Covering politics, you can see a lot of ugly stories.
So it’s really wonderful when you see a story that’s about pure joy and gratitude.
President Donald Trump championed and passed criminal justice reform, the First Step Act, with bipartisan support last year.
That’s resulted in people who had sentences judged as unfair or too long being released.
Many people are familiar with the case of Alice Johnson, who Trump featured in an ad during the Super Bowl touting criminal justice reform. While Johnson was not released under the First Step Act herself, but by Trump’s direct action, her case highlighted the nature of many released under the new law.
One such case was that of Clinton Stewart, who was released in January.
A video put out by friends and family of Stewart was just released and is just starting to go viral in the wake of the pardons and clemency actions yesterday by President Donald Trump. It shows them greeting him on the road after his release, waving Trump/First Step Act signs. Stewart’s daughter introduces the video and thanks Trump for his release.
Stewart thanked all his friends and family who met him after his release. “Thank God for President Trump and the First Step Act,” Stewart said. “President Obama had an opportunity to help us out, he refused.”
Stewart, along with David A. Banks, Kendrick Barnes, Demetrius K. Harper,Gary L. Walker, and David A. Zirpolo ran an IT company that was trying to develop software to help law enforcement.
But they apparently had difficulty locking down a contract with the DHS although they had been in conversations with them and this left the company in huge debt to their creditors, employment agencies who provided them software developers and payroll services. The agencies paid the workers and IRP was supposed to pay them back.
The FBI raided them in 2004 but then sent a letter saying they wouldn’t be pursued criminally because debt was a civil matter. Despite that, the DOJ still tried to indict them in 2007, but were unsuccessful in their first effort when the grand jury declined to indict.
But because of the FBI/DOJ involvement, that made law enforcement reluctant to deal with the company which made things worse.
The DOJ tried to indict them again in 2009. This time, they were successful. Each of six men were ultimately convicted and given at least seven year sentences for charges including mail and wire fraud.
Definitely an unusual sentence for a white collar first offense. All their appeals failed to get it overturned by 2014.
Retired federal judge H. Lee Sarokin, formerly a judge with the United States Court of Appeals for the Third Circuit, took up the cause of the men and said they were innocent, that the whole theory of the case, that the men set up the company as a scam, went against all the evidence.
From Washington Post:
Sarokin noted that attempting to scam law enforcement agencies, as their sole customer, seems an unlikely target. The men all left their jobs to create the software, hired former FBI and immigration agents as consultants on the software, and made no profit from the scheme — each was paid about $50,000 per year for their work, Stewart said. “DHS doesn’t repeatedly call you if you’re running a scam,” Stewart said. He said he felt a corporate competitor interested in creating similar software pushed the feds to prosecute.

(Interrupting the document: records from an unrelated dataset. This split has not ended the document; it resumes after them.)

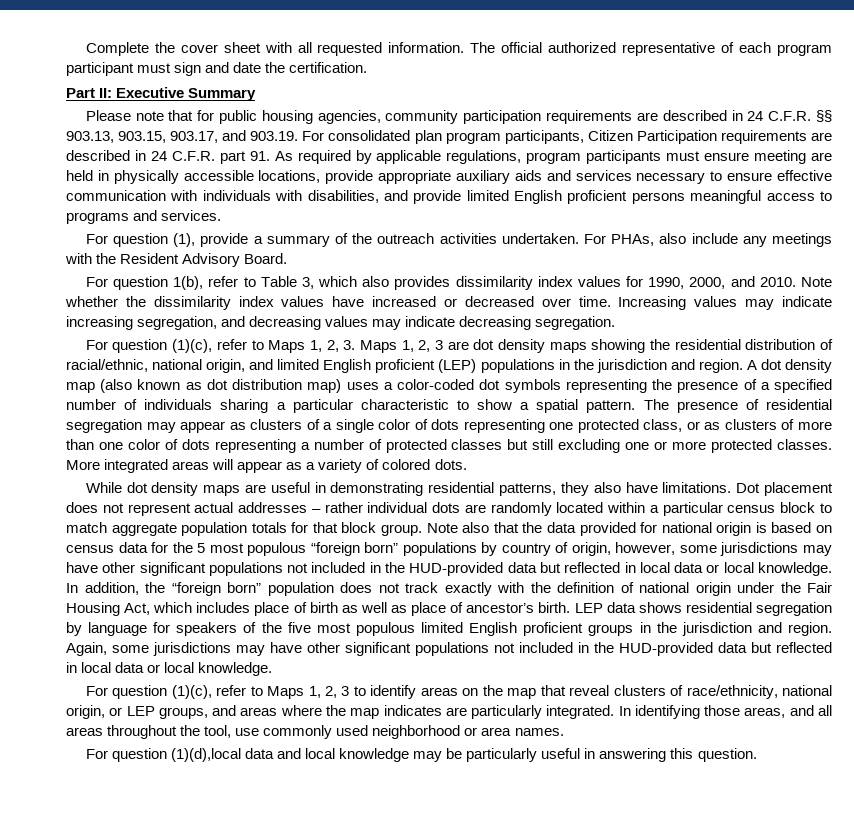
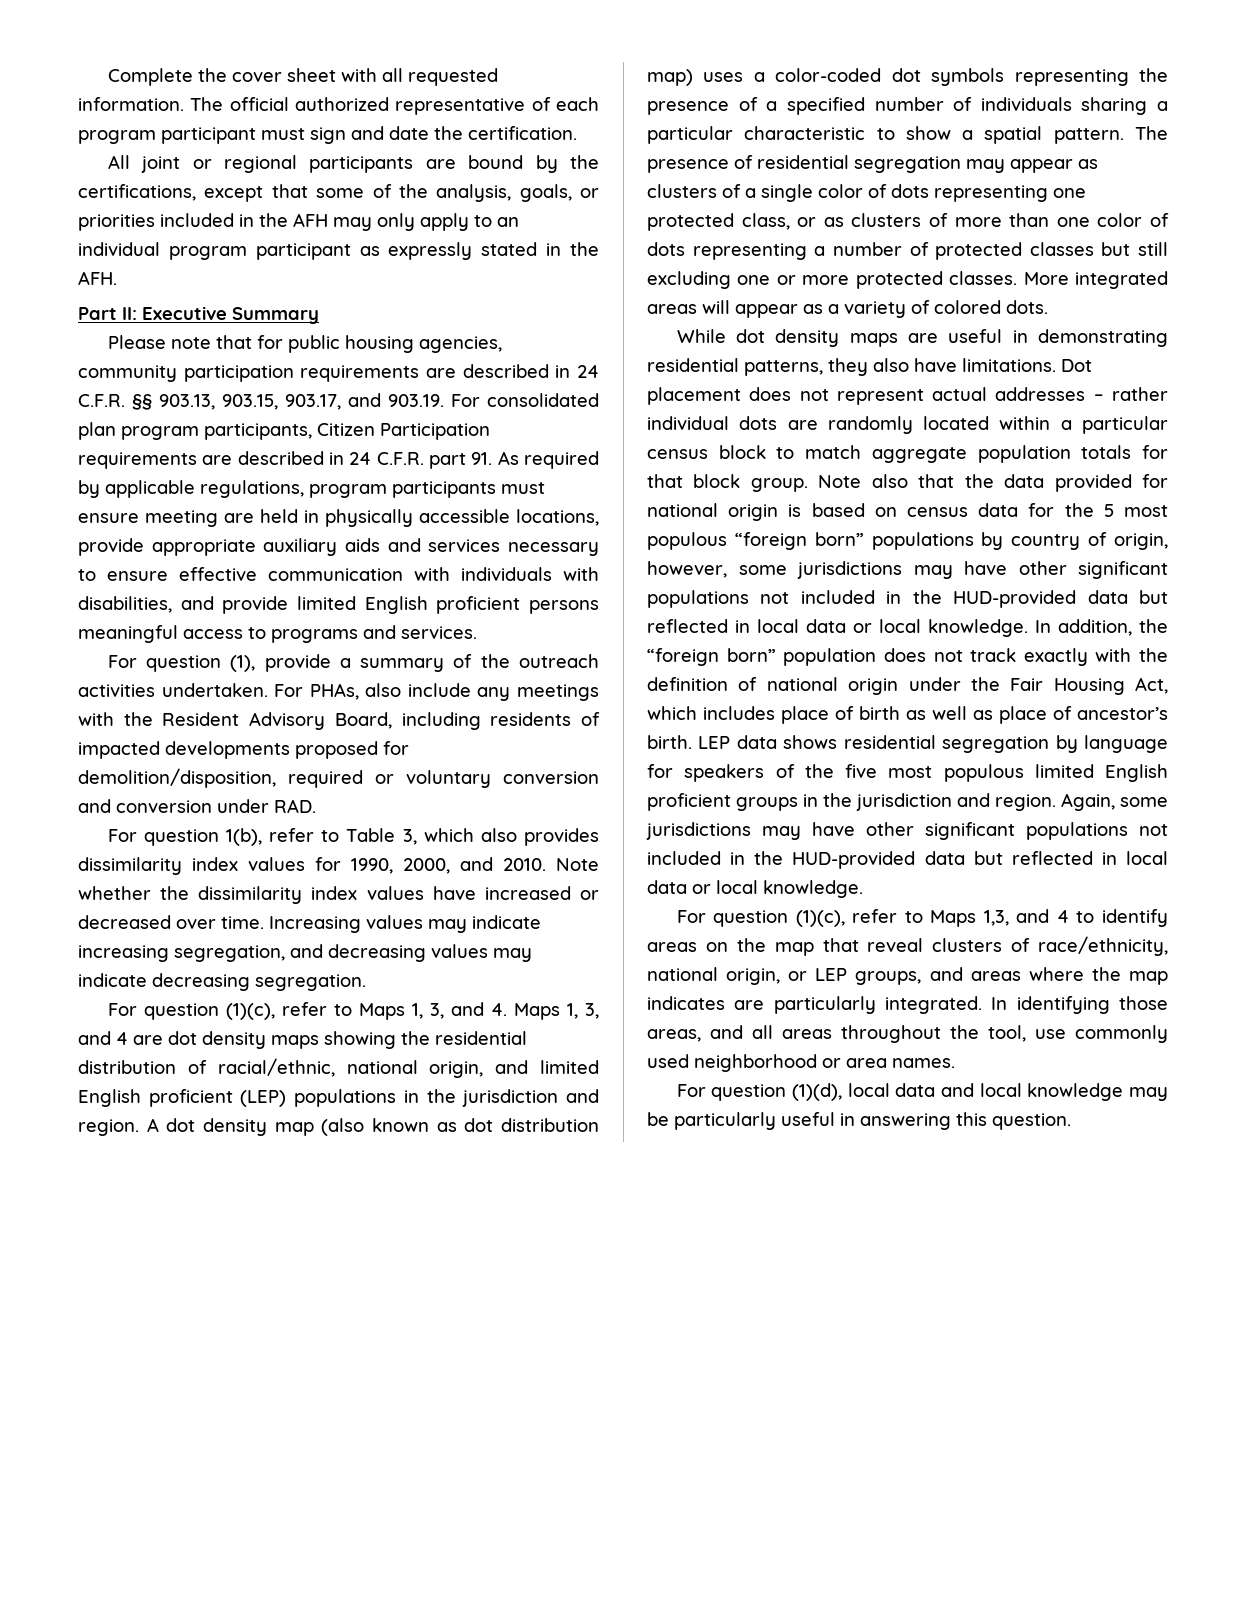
+ All joint or regional participants are bound by the certifications, except that some of the analysis, goals, or priorities included in the AFH may only apply to an individual program participant as expressly stated in the AFH.
- For PHAs, also include any meetings with the Resident Advisory Board.
+ For PHAs, also include any meetings with the Resident Advisory Board, including residents of impacted developments proposed for demolition/disposition, required or voluntary conversion and conversion under RAD.
- For question (1)(c), refer to Maps 1, 2, 3. Maps 1, 2, 3 are dot density maps showing the residential distribution of racial/ethnic, national origin, and limited English proficient (LEP) populations in the jurisdiction and region.
+ For question (1)(c), refer to Maps 1, 3, and 4. Maps 1, 3, and 4 are dot density maps showing the residential distribution of racial/ethnic, national origin, and limited English proficient (LEP) populations in the jurisdiction and region.
- For question (1)(c), refer to Maps 1, 2, 3 to identify areas on the map that reveal clusters of race/ethnicity, national origin, or LEP groups, and areas where the map indicates are particularly integrated.
+ For question (1)(c), refer to Maps 1,3, and 4 to identify areas on the map that reveal clusters of race/ethnicity, national origin, or LEP groups, and areas where the map indicates are particularly integrated.
- For question (1)(d),local data and local knowledge may be particularly useful in answering this question.
+ For question (1)(d), local data and local knowledge may be particularly useful in answering this question.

Sarokin, 91, so believed in the case, he even wrote a play about it, to highlight the injustice, and is still hoping to get justice for the men.
According to Olivia Hodges, a friend of Stewart’s for 35 years, who I spoke to for this article, all the men had no criminal histories, they are “all God fearing men that worked hard to take care of their families.” “We all grew up in church together,” she said. They all went to the same church for over 30 years, she said.
Stewart asked in the video to also remember the three men still being held.
According to Hodges, David Banks, David Zirpolo and Demetrius Harper are the three still being held. The group, A Just Cause, has been working to try to get attention to the case to help the men and works to draw attention to similar cases.